The PPPC Profile I Check Before I Blame the App

When a managed Mac behaves like an app has lost its mind, I try to prove the privacy profile before I blame the app.

That sounds dramatic, but it is usually a normal support ticket. Zoom opens, but the user cannot share their screen. A backup client is installed, but it cannot see the files that actually need to be backed up. An automation tool works on my test Mac, then fails on a user’s machine because macOS blocks access to another app, a protected folder, or a system service.

That is where Privacy Preferences Policy Control comes in. PPPC is the configuration profile payload macOS uses to manage many of the privacy controls that live under Privacy & Security. Apple documents the payload as com.apple.TCC.configuration-profile-policy, and the important operational detail is that if more than one PPPC payload is present, macOS uses the more restrictive settings. Apple’s PPPC payload documentation

That last detail is why I do not start by assuming the app is broken. I want to know what the Mac is enforcing.

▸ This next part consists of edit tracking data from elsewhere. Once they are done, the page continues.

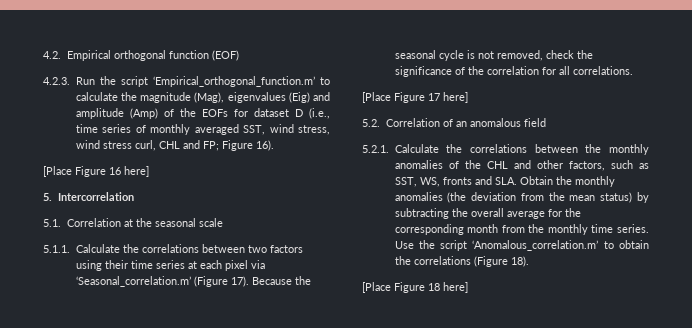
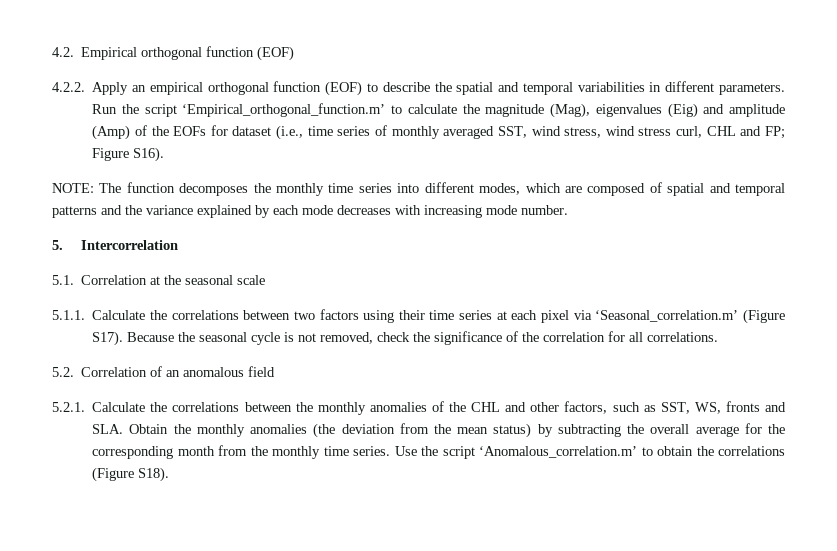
- 4.2.3. Run the script ‘Empirical_orthogonal_function.m’ to calculate the magnitude (Mag), eigenvalues (Eig) and amplitude (Amp) of the EOFs for dataset D (i.e., time series of monthly averaged SST, wind stress, wind stress curl, CHL and FP; Figure 16).
- [Place Figure 16 here]
+ 4.2.2. Apply an empirical orthogonal function (EOF) to describe the spatial and temporal variabilities in different parameters. Run the script ‘Empirical_orthogonal_function.m’ to calculate the magnitude (Mag), eigenvalues (Eig) and amplitude (Amp) of the EOFs for dataset (i.e., time series of monthly averaged SST, wind stress, wind stress curl, CHL and FP; Figure S16).
+ NOTE: The function decomposes the monthly time series into different modes, which are composed of spatial and temporal patterns and the variance explained by each mode decreases with increasing mode number.
- 5.1.1. Calculate the correlations between two factors using their time series at each pixel via ‘Seasonal_correlation.m’ (Figure 17).
+ 5.1.1. Calculate the correlations between two factors using their time series at each pixel via ‘Seasonal_correlation.m’ (Figure S17).
- [Place Figure 17 here]
- Use the script ‘Anomalous_correlation.m’ to obtain the correlations (Figure 18).
- [Place Figure 18 here]
+ Use the script ‘Anomalous_correlation.m’ to obtain the correlations (Figure S18).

The Two Examples I Actually Care About

There are two examples I run into enough that they are worth separating.

The first is Zoom screen sharing. Users expect Zoom to share the screen because that is the whole point of the meeting. The security model is different from a lot of other PPPC services, though. Apple does not let an admin silently grant Screen Recording access for an app the same way we can grant some other privacy permissions. What we can do is allow a standard user to approve Screen Recording without needing admin credentials.

That is the correct security tradeoff. Screen Recording is not a small permission. It lets an app read the contents of the display. I do not want an MDM profile quietly giving every conferencing app that access forever. I want the user to make the final approval when the app asks, and I want the admin workflow to remove the unnecessary admin-password roadblock.

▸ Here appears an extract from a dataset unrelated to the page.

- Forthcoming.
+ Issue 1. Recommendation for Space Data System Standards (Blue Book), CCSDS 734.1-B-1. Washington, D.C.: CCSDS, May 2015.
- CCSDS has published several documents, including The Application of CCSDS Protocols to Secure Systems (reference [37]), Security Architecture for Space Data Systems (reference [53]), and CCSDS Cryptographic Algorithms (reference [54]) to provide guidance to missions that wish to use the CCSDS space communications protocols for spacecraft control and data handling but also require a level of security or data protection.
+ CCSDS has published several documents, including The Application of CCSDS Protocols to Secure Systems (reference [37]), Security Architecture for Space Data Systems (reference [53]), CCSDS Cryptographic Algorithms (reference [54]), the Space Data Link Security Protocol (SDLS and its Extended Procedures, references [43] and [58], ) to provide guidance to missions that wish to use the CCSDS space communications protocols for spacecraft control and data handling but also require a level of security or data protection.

The second example is Backblaze Full Disk Access. A backup tool that cannot read protected user data is not really a backup tool. For that use case, I do want PPPC to grant the right access because the purpose of the software is to read files broadly enough to protect the Mac. Apple lists System Policy All Files as the PPPC service that allows specified apps access to protected data like Mail, Messages, Safari, Home, Time Machine backups, and certain administrative settings for all users of the Mac. Apple’s PPPC payload documentation

Those two examples are the whole point of the post. PPPC is not one generic “allow the app” switch. Zoom and Backblaze need different decisions because they touch different parts of macOS privacy.

Path 1: Build the Plist by Hand

I do not usually want hand-built PPPC profiles to be the long-term workflow, but I do want to understand the plist. If I cannot read the payload, I am depending entirely on the UI to tell me what I deployed.

For Zoom, I am targeting the app bundle identifier us.zoom.xos. On my Mac, the designated requirement for the installed Zoom app is:

identifier "us.zoom.xos" and anchor apple generic and certificate 1[field.1.2.840.113635.100.6.2.6] /* exists */ and certificate leaf[field.1.2.840.113635.100.6.1.13] /* exists */ and certificate leaf[subject.OU] = BJ4HAAB9B3

I would still verify that on the Mac where I am building the profile:

codesign -dr - /Applications/zoom.us.app 2>&1

For Screen Recording, the part I care about is the Authorization value. I am not trying to silently approve screen capture. I am allowing a standard user to approve it.

<?xml version="1.0" encoding="UTF-8"?>
<!DOCTYPE plist PUBLIC "-//Apple//DTD PLIST 1.0//EN"
 "http://www.apple.com/DTDs/PropertyList-1.0.dtd">
<plist version="1.0">
<dict>
  <key>PayloadContent</key>
  <array>
    <dict>
      <key>PayloadType</key>
      <string>com.apple.TCC.configuration-profile-policy</string>
      <key>PayloadIdentifier</key>
      <string>org.jonbrown.pppc.zoom.screenrecording</string>
      <key>PayloadUUID</key>
      <string>BFC43791-6E92-43C3-BE6A-B040C12F4A39</string>
      <key>PayloadVersion</key>
      <integer>1</integer>
      <key>PayloadDisplayName</key>
      <string>PPPC Zoom Screen Recording</string>
      <key>Services</key>
      <dict>
        <key>ScreenCapture</key>
        <array>
          <dict>
            <key>Identifier</key>
            <string>us.zoom.xos</string>
            <key>IdentifierType</key>
            <string>bundleID</string>
            <key>CodeRequirement</key>
            <string>identifier "us.zoom.xos" and anchor apple generic and certificate 1[field.1.2.840.113635.100.6.2.6] /* exists */ and certificate leaf[field.1.2.840.113635.100.6.1.13] /* exists */ and certificate leaf[subject.OU] = BJ4HAAB9B3</string>
            <key>Authorization</key>
            <string>AllowStandardUserToSetSystemService</string>
            <key>Comment</key>
            <string>Allow standard users to approve Zoom screen sharing without admin credentials.</string>
          </dict>
        </array>
      </dict>
    </dict>
  </array>
  <key>PayloadType</key>
  <string>Configuration</string>
  <key>PayloadVersion</key>
  <integer>1</integer>
  <key>PayloadIdentifier</key>
  <string>org.jonbrown.pppc.zoom</string>
  <key>PayloadUUID</key>
  <string>B3F76C2A-B38D-443C-8E71-186340D668EB</string>
  <key>PayloadDisplayName</key>
  <string>Zoom Screen Recording PPPC</string>
  <key>PayloadScope</key>
  <string>System</string>
</dict>
</plist>

After that profile lands, the user still has work to do. They open Zoom, start a screen share, and macOS prompts them to enable Screen Recording. The user goes to System Settings > Privacy & Security > Screen & System Audio Recording, enables Zoom, and then quits and reopens Zoom when macOS asks. The profile removes the admin-rights problem. It does not remove the consent step.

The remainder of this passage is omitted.